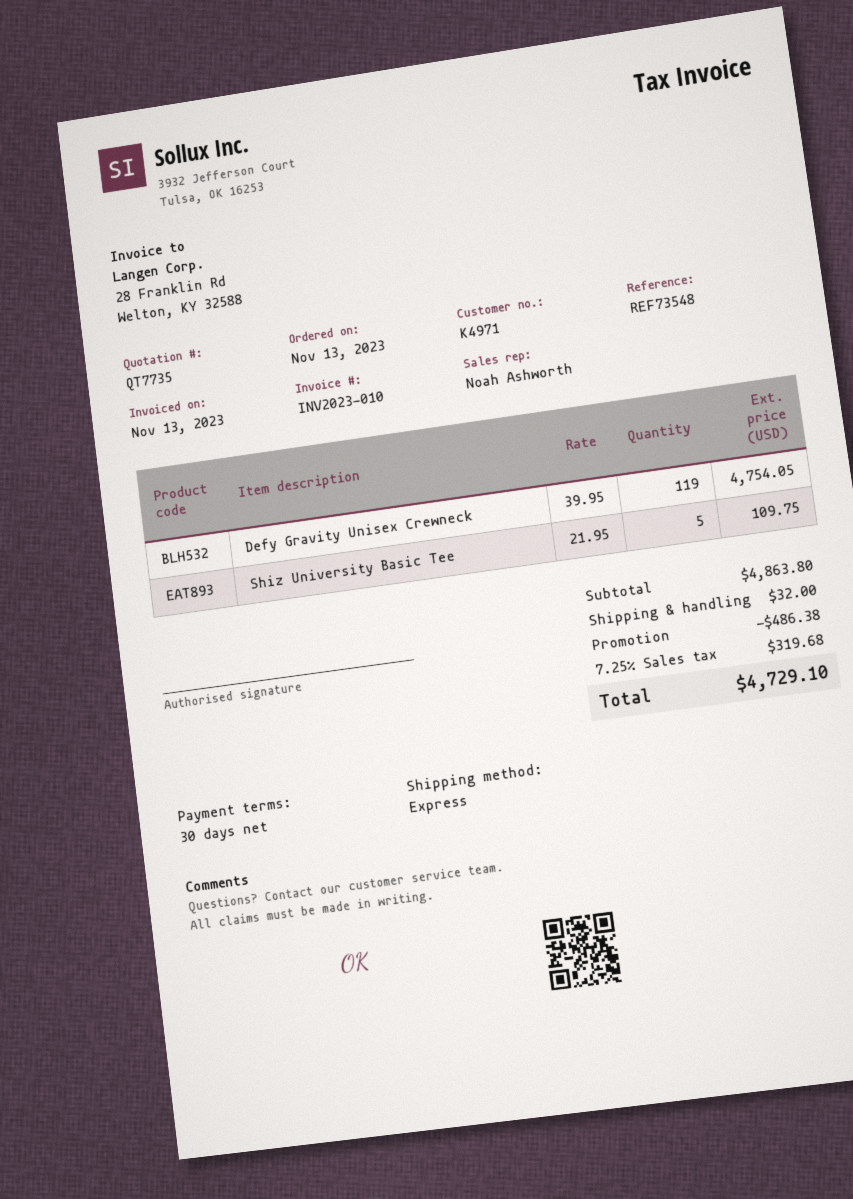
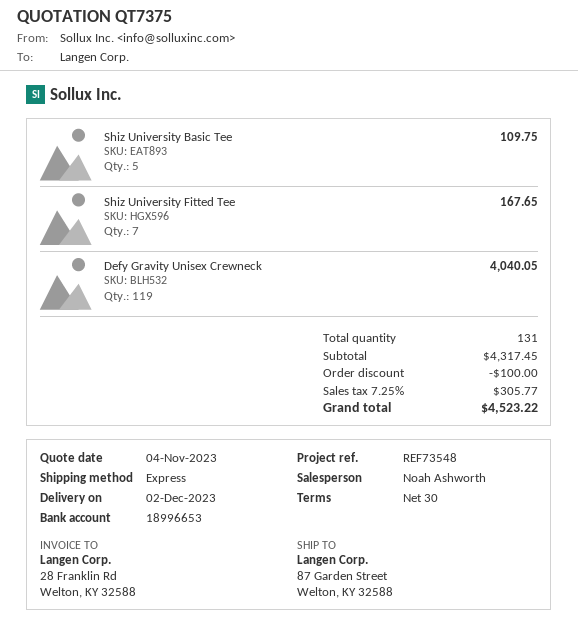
quote number: QT7735 -> QT7375
Defy Gravity Unisex Crewneck: 119 for 4754.05 -> 119 for 4040.05
Shiz University Fitted Tee: none -> 7 for 167.65
subtotal: 4863.80 -> 4317.45
discount: 486.38 -> 100.00
shipping: 32.00 -> none
tax: 7.25% = 319.68 -> 7.25% = 305.77
total: 4729.10 -> 4523.22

## What the task requires
All lines from the one containing "discount: 486.38 -> 100.00" through the end of the material should be restated exactly, with both end lines kept.

## Finished task
discount: 486.38 -> 100.00
shipping: 32.00 -> none
tax: 7.25% = 319.68 -> 7.25% = 305.77
total: 4729.10 -> 4523.22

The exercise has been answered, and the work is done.